Recall, Replication = keeping copy of same data on multiple machines conneted via a network
- Keeps data close to your users
- Increases availability
- Increases read throughput
Note: for purposes of this section on replication
we’ll assume your dataset is small enough for each machine to hold a copy of the entire dataset
Where might issues arise with keeping multiple copies of the same data in a distributed fashion? Well, the hard part of course is handling the changes to the replicated data. There are 3 common algorithms for dealing with this between nodes, which we’ll look into now
- Single-leader
- Multi-leader
- Leaderless
Single Leader
The general process for a single leader architecture is as follows:
- For writing from a client
- Writes must be sent to the leader
- This single leader is allowed to write to the database.
- After writing, the leader sends the change to all its followers (via something called a replication log). Each replica updates its local data
- For reading from a client
- Clients can read from the database by querying any of the replicas or leaders
Synchronous vs Asynchronous replication
Asynchronous replication: leader sends message but doesn’t wait for response from replica. Synchronous replication: leader waits for confirmation from replica.
It would clearly be quite the feat to have a fully synchronous system at a large scale- you’d have to wait for each and every node to report back success and would thus be fault-tolerant on each replica.
Thus, semi-synchronous replication in systems is more common. This is where you make one follower synchronous and switch the node you make synchronous if it fails.
Setting up new followers
How do you set up new followers to an data system?
This isn’t as simple as it may seem- remember that the leader is constantly propagating write changes, so you can’t simply make a direct copy of it- the data is always in flux. And ideally, you could update without undergoing downtime to lock the disk.

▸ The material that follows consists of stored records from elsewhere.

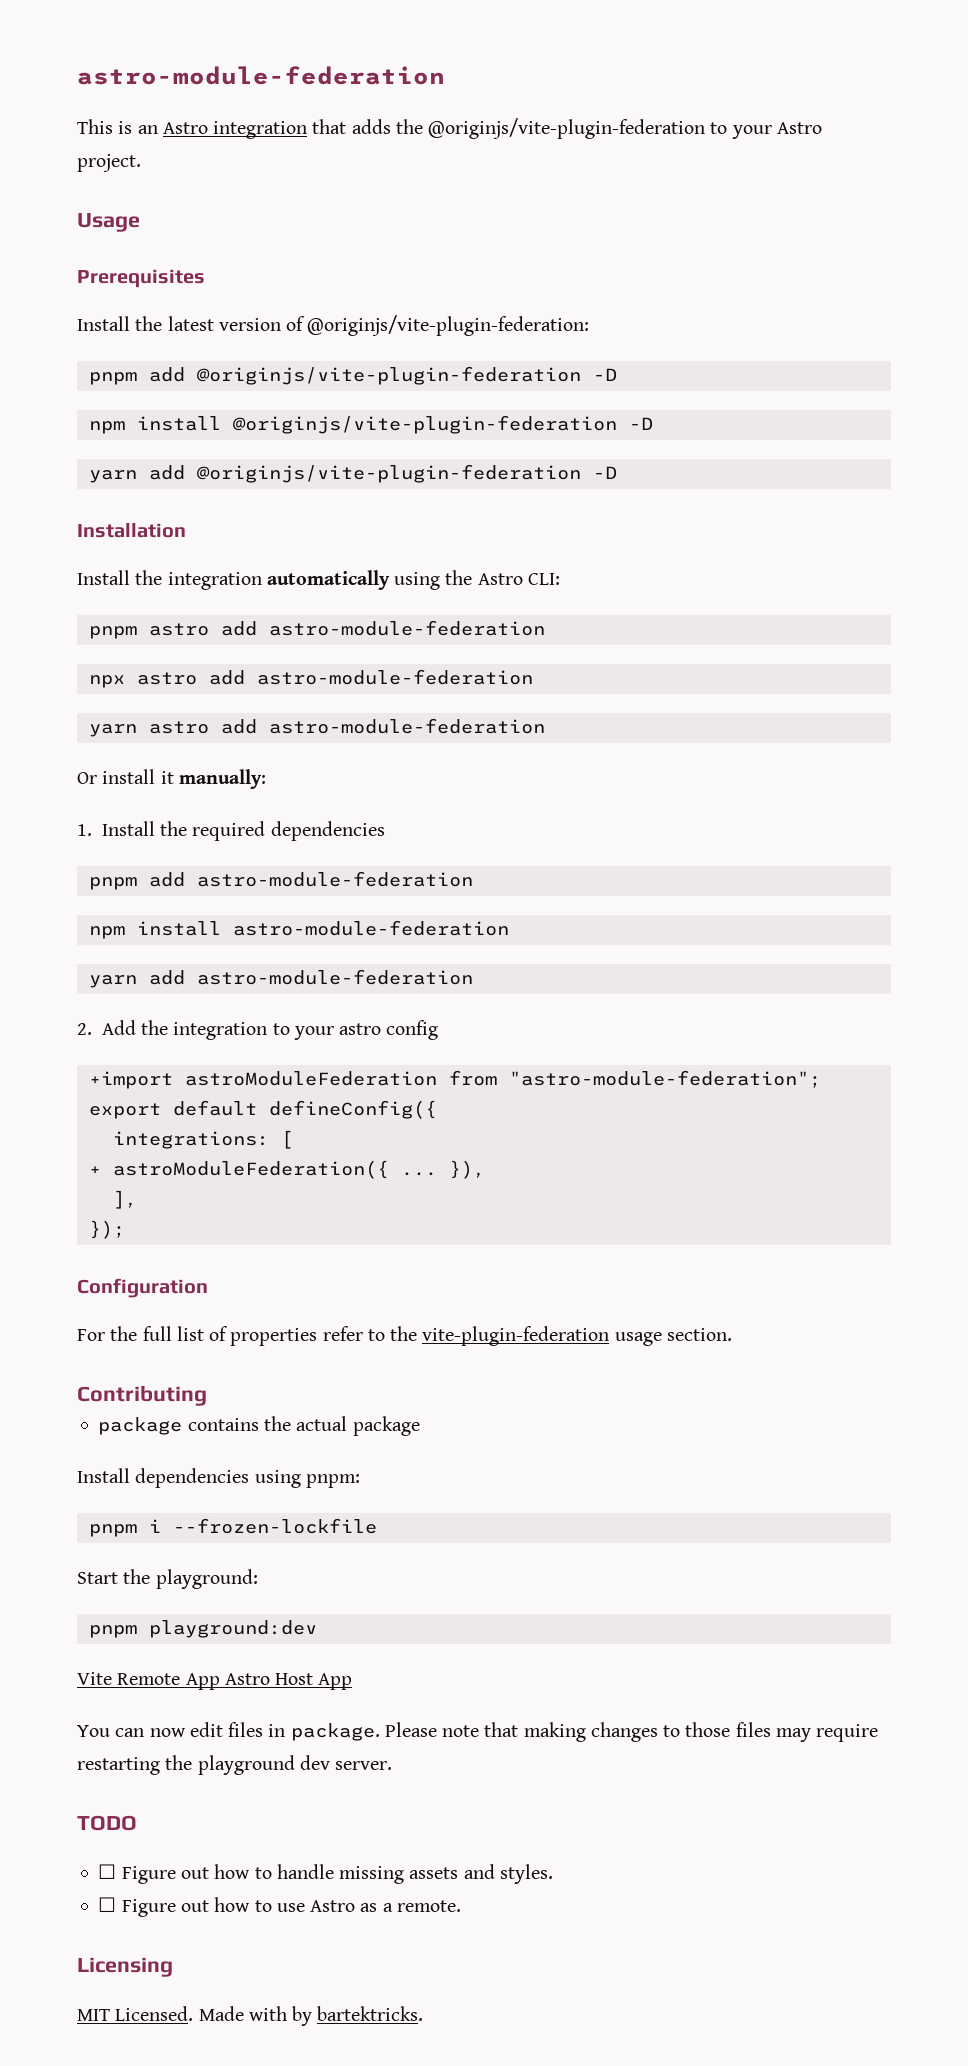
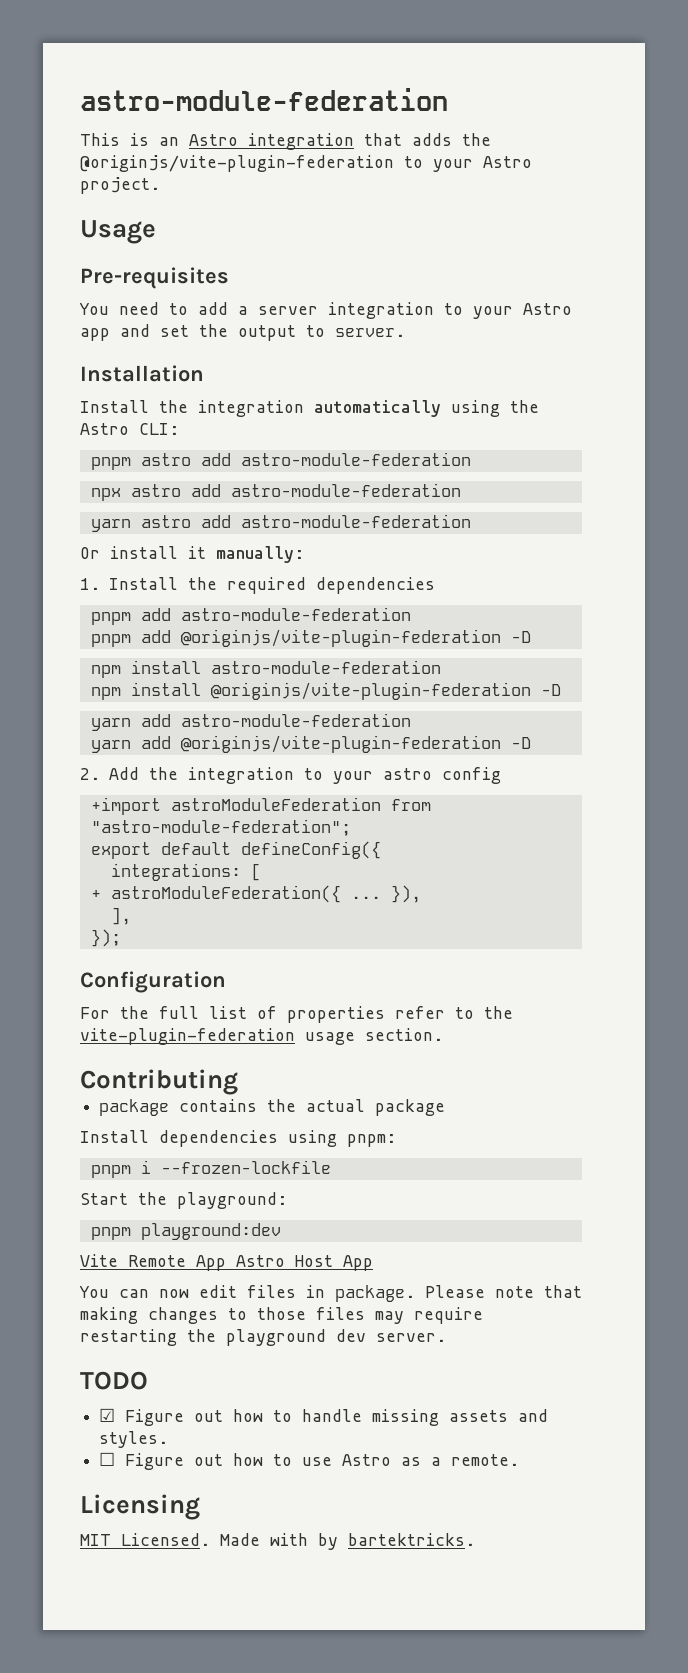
- Prerequisites
- Install the latest version of @originjs/vite-plugin-federation:
- pnpm add @originjs/vite-plugin-federation -D
- npm install @originjs/vite-plugin-federation -D
- yarn add @originjs/vite-plugin-federation -D
+ Pre-requisites
+ You need to add a server integration to your Astro app and set the output to server.
+ pnpm add @originjs/vite-plugin-federation -D
+ npm install @originjs/vite-plugin-federation -D
+ yarn add @originjs/vite-plugin-federation -D
- ☐ Figure out how to handle missing assets and styles.
+ ☑ Figure out how to handle missing assets and styles.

The process typically looks like the following
- Take a consistent snapshot at some specific point in time
- Copy this snapshot to new follower node
- Request all data since the point in time the the snapshot was taken
- Sync the node by going through the data backlog
Handling Node Outages
How does one achieve high availability with the leader-based replication system we’ve outlined? Let’s approach it in terms of the two kinds of node failure we might see.
Follower failure
In the case of a follower node failing or disconnecting to the network, it can perform what’s known as catch-up recovery. It should have a local disk where its logged all of its data changes. Thus, it can just catch up on the data changes that have been transmitted by the leader since its outage.
Leader failure
When the leader node fails, we must (i) promote a new leader and (ii) switch the follower nodes to begin reading from that new leader. This process is called failover.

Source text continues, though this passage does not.